- TASK BRIEF
Exclude the pictures, then copy all remaining records exactly.

- SOURCE DATA
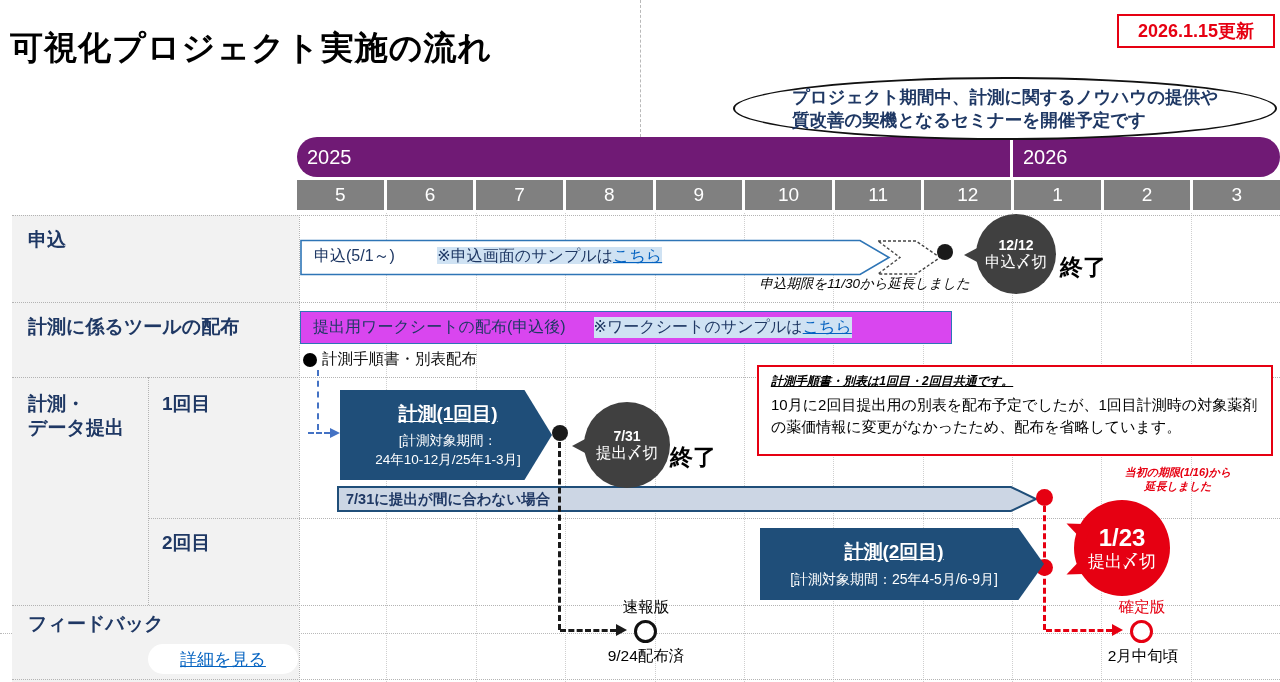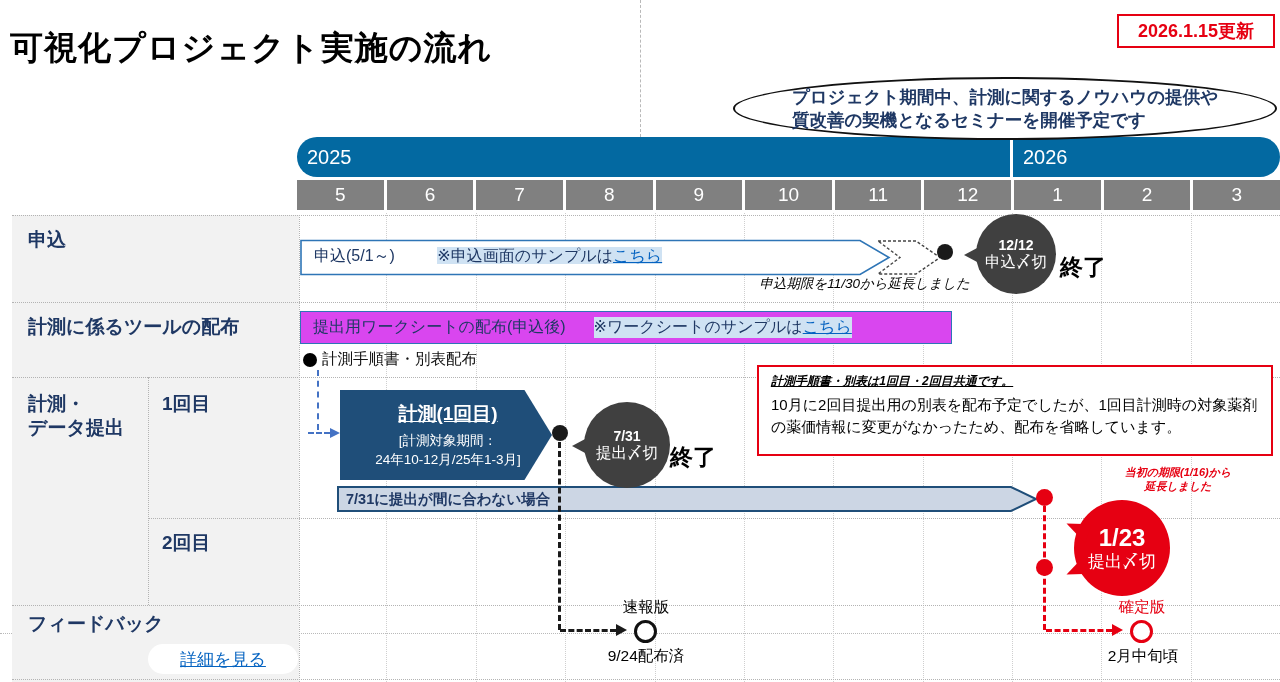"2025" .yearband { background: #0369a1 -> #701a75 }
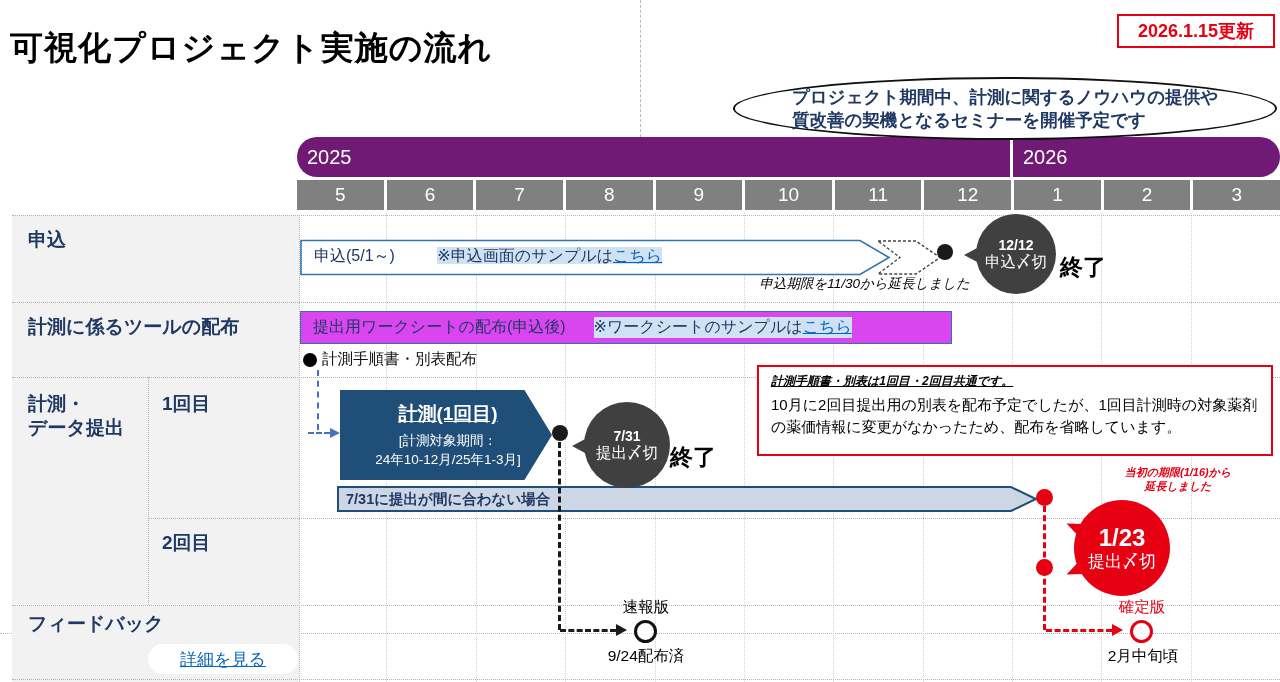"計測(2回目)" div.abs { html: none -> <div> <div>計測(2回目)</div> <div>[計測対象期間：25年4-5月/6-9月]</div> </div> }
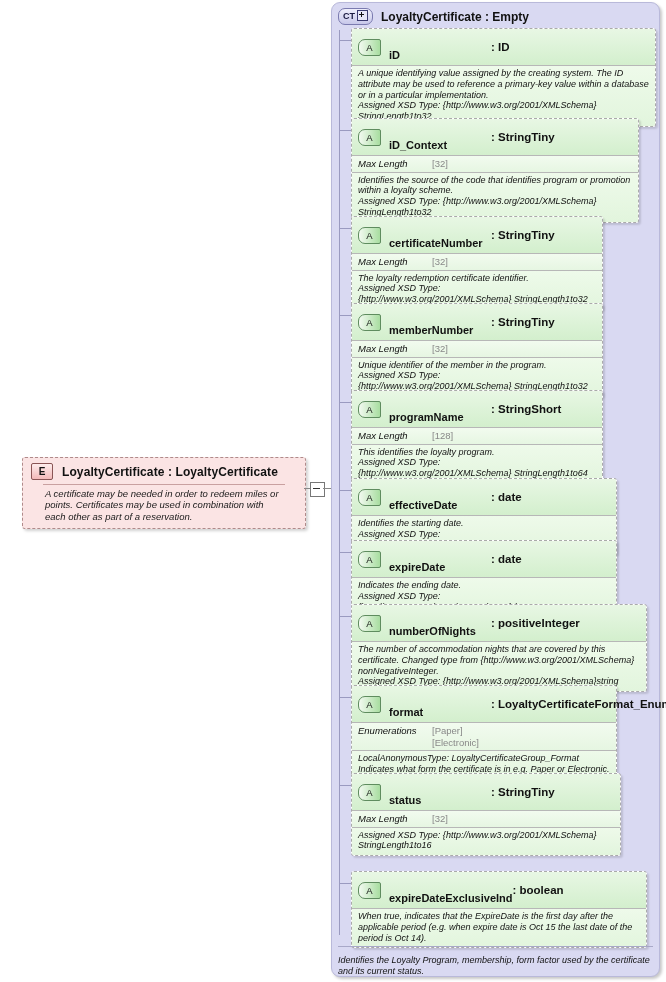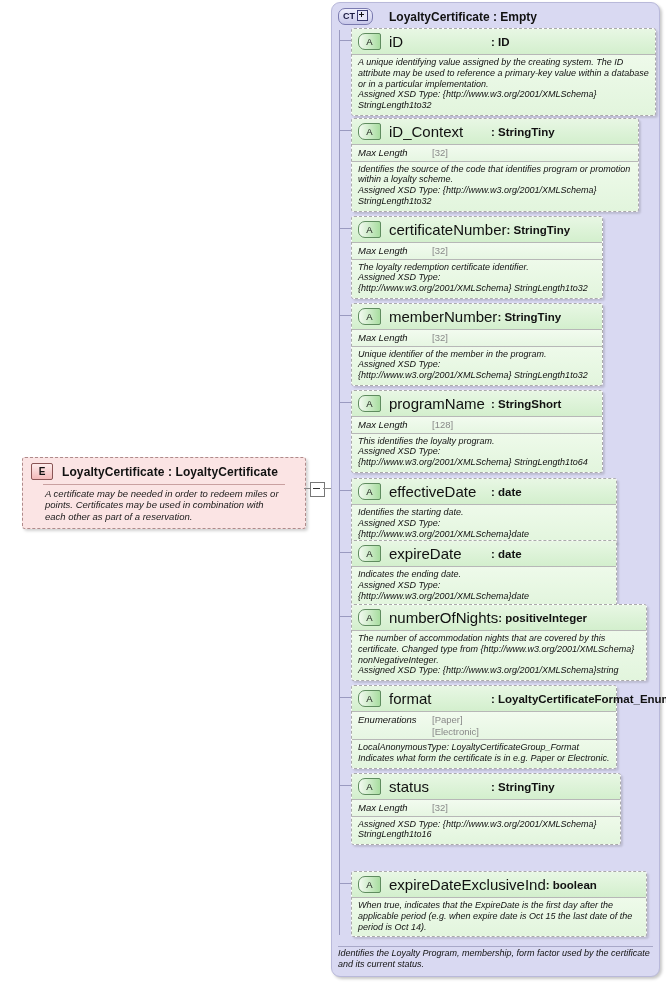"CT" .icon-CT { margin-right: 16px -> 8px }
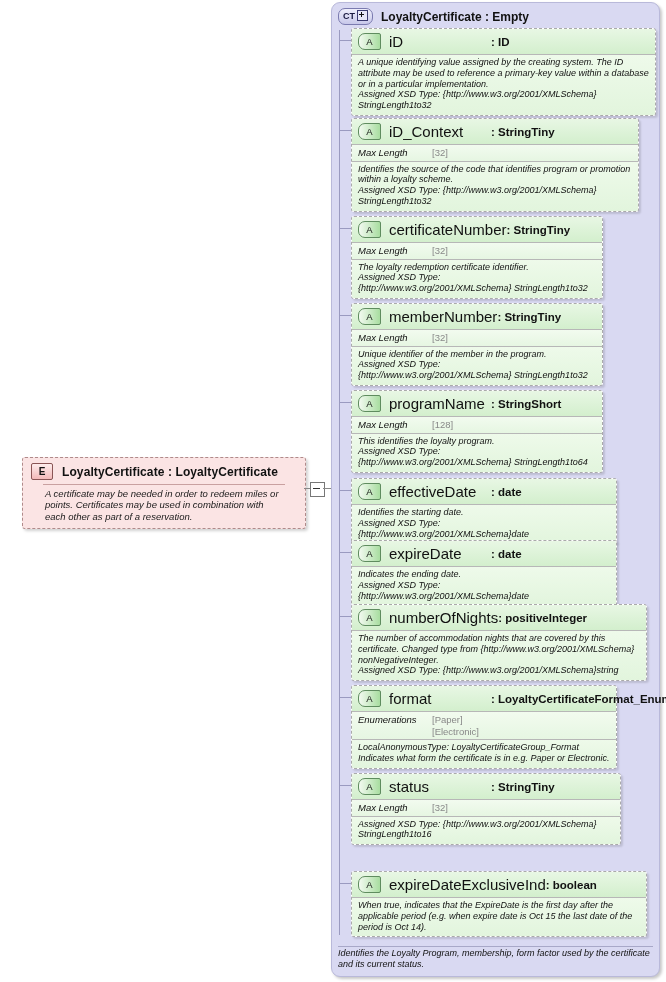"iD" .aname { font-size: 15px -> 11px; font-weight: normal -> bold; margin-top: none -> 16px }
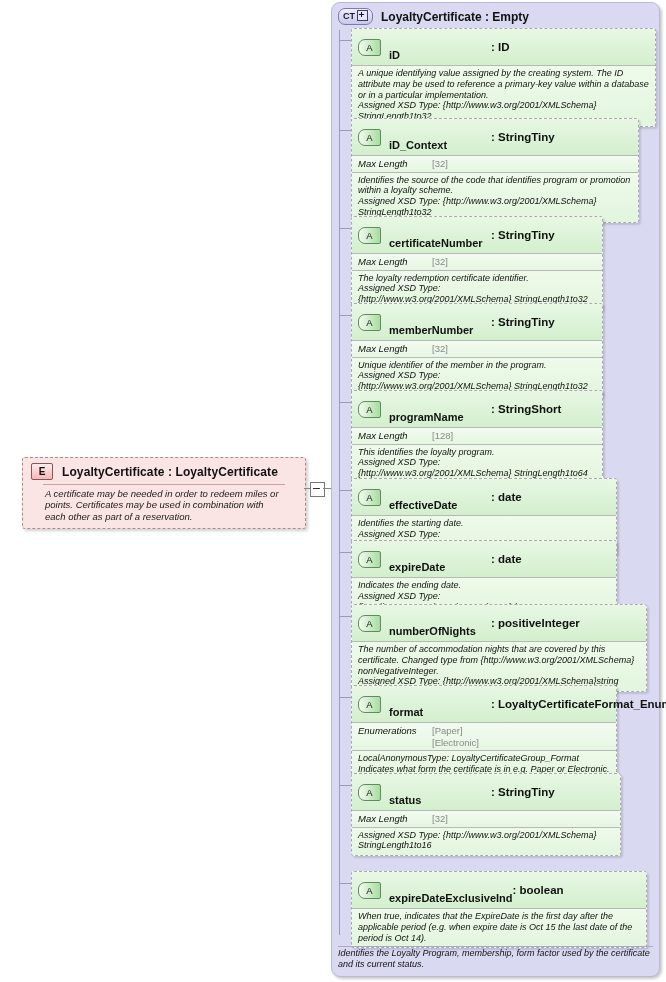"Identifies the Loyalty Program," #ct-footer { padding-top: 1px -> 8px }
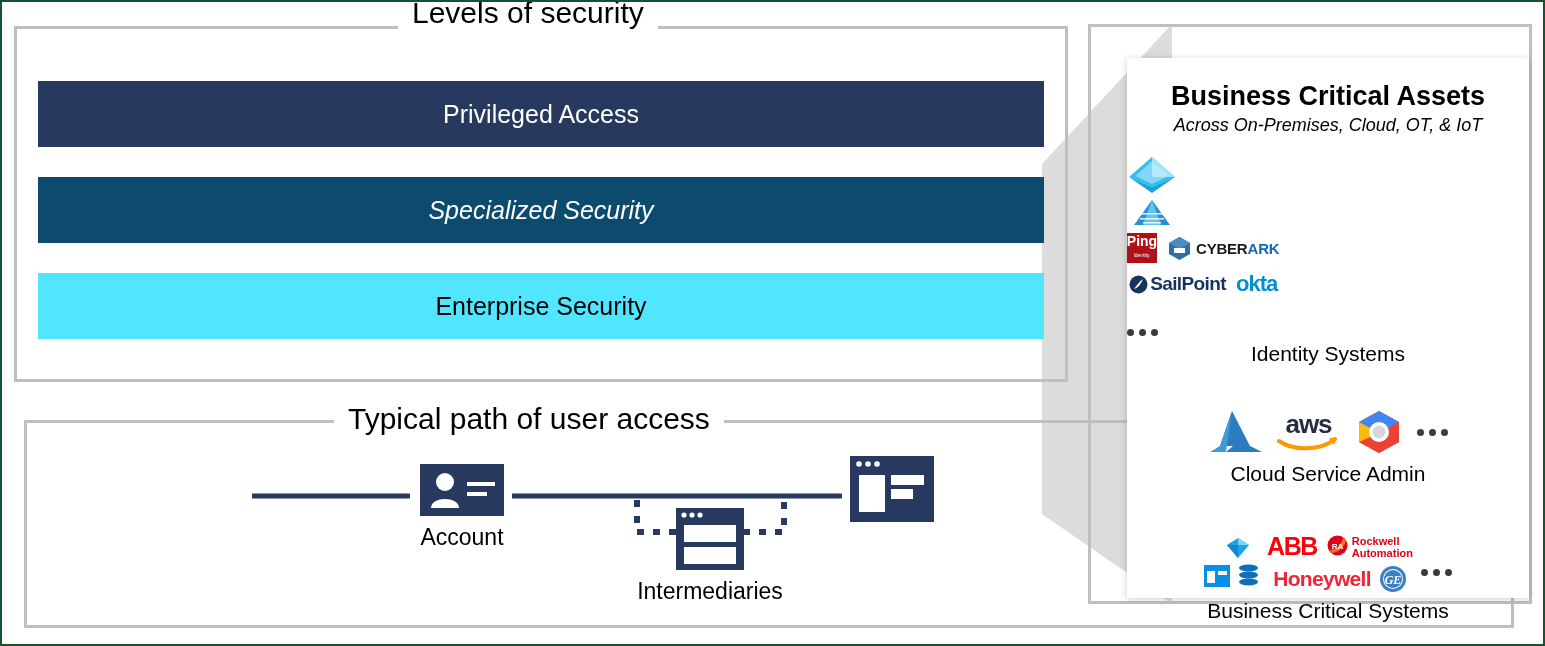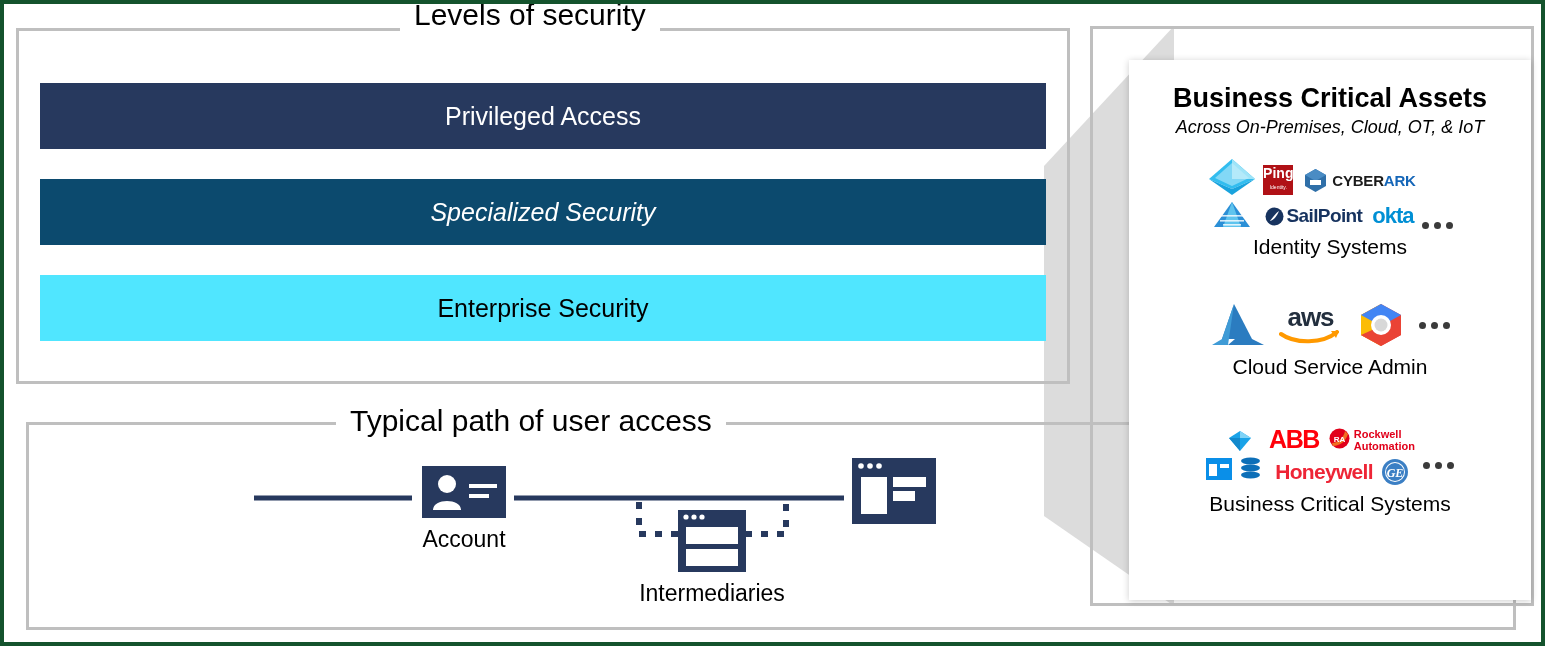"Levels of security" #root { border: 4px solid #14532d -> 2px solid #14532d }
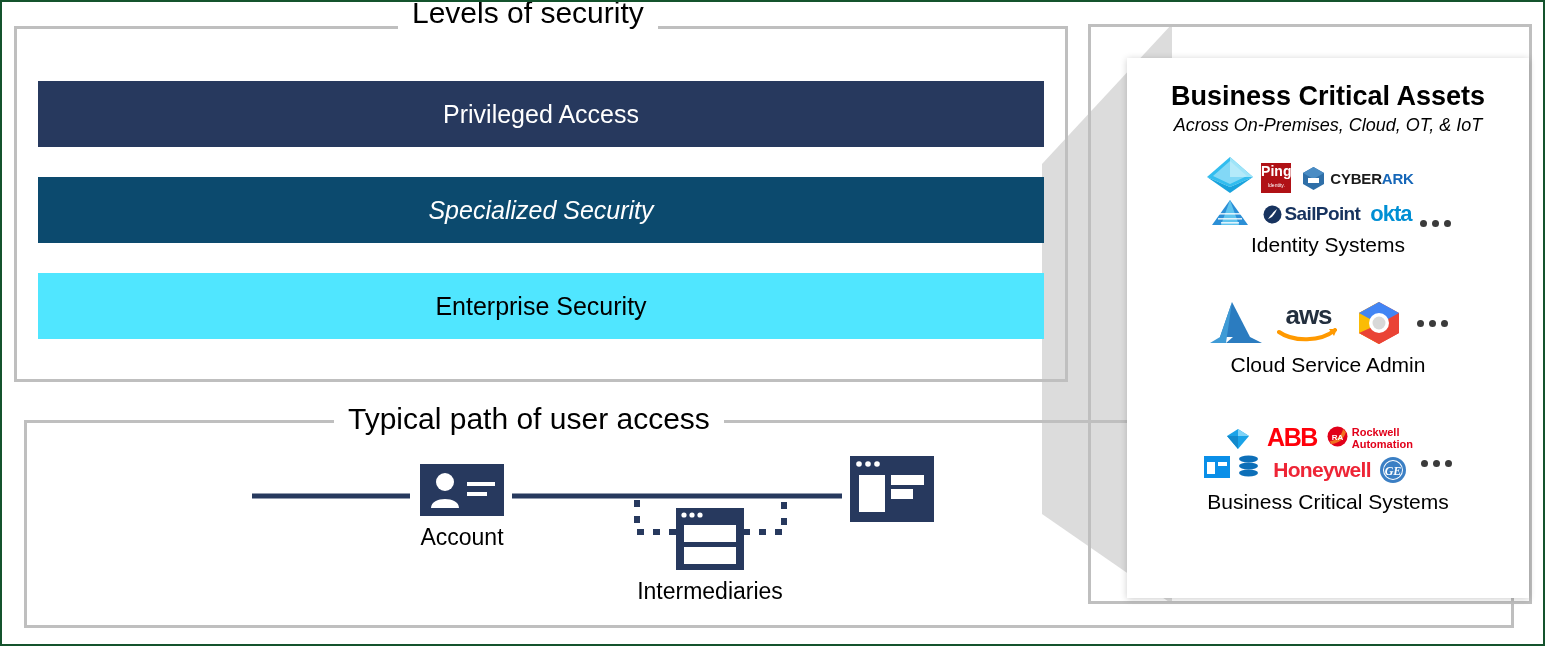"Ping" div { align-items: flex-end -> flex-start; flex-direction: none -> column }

- ANSWER
"2025" .yearband { background: #0369a1 -> #701a75 }
"計測(2回目)" div.abs { html: none -> <div> <div>計測(2回目)</div> <div>[計測対象期間：25年4-5月/6-9月]</div> </div> }
"CT" .icon-CT { margin-right: 16px -> 8px }
"iD" .aname { font-size: 15px -> 11px; font-weight: normal -> bold; margin-top: none -> 16px }
"Identifies the Loyalty Program," #ct-footer { padding-top: 1px -> 8px }
"Levels of security" #root { border: 4px solid #14532d -> 2px solid #14532d }
"Ping" div { align-items: flex-end -> flex-start; flex-direction: none -> column }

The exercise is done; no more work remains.